__Exercise directions__:
Below are records. Find each line in them that holds the word "none" and copy it.

__Input records__:
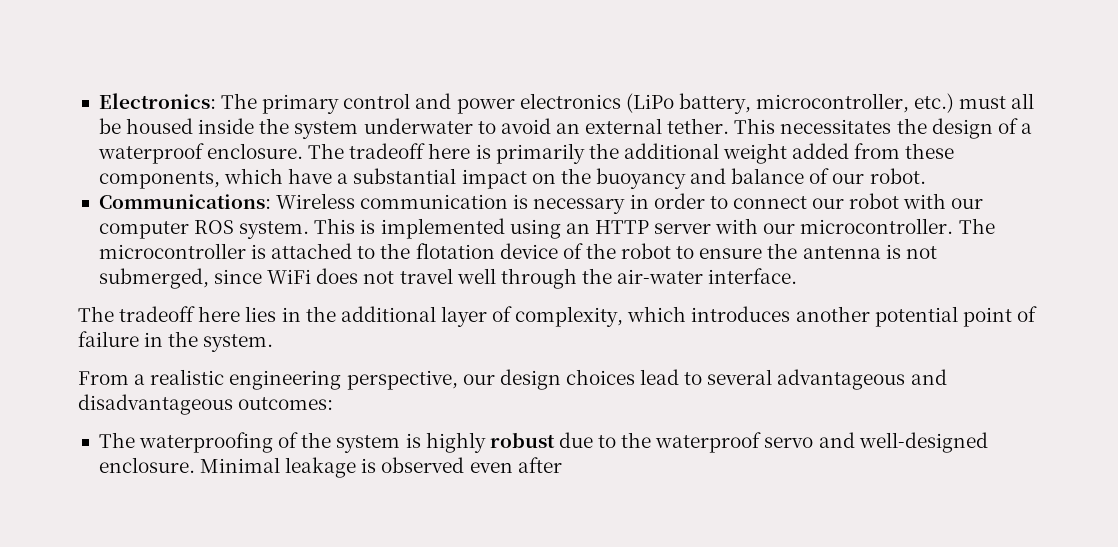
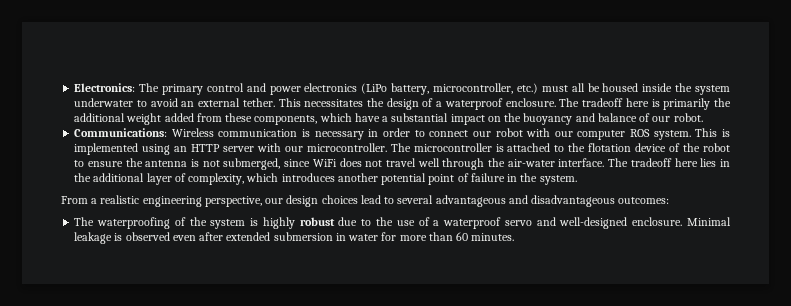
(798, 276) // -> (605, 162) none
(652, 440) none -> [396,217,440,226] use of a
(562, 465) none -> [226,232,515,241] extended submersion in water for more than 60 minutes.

---

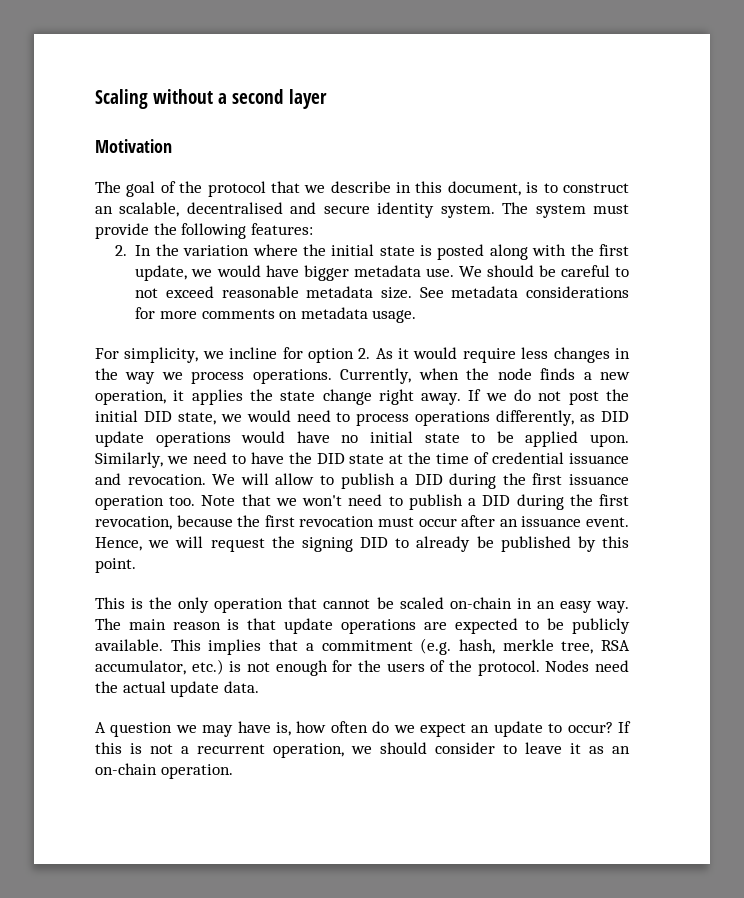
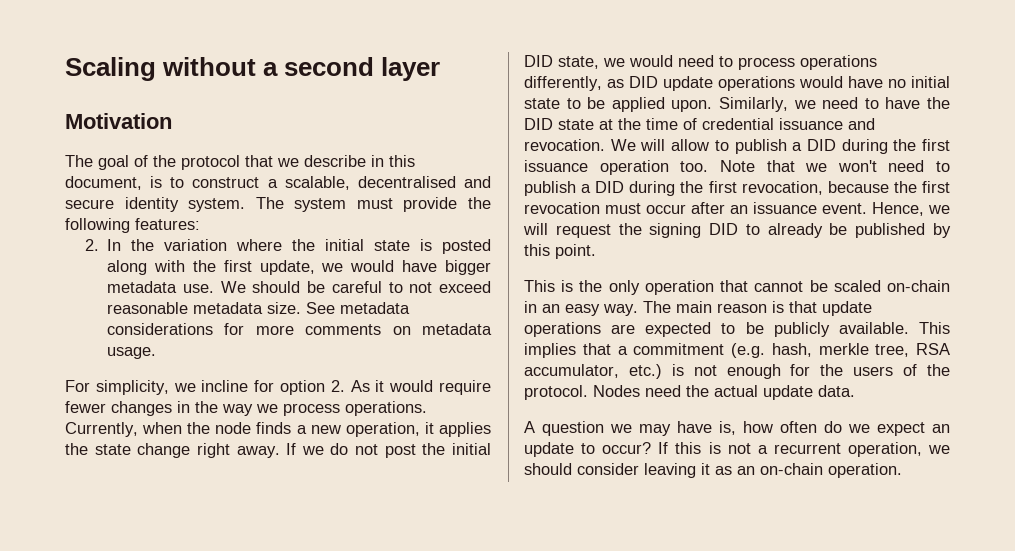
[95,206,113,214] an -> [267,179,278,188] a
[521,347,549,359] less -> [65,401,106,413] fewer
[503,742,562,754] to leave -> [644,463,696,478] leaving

__Exercise answer__:
(798, 276) // -> (605, 162) none
(652, 440) none -> [396,217,440,226] use of a
(562, 465) none -> [226,232,515,241] extended submersion in water for more than 60 minutes.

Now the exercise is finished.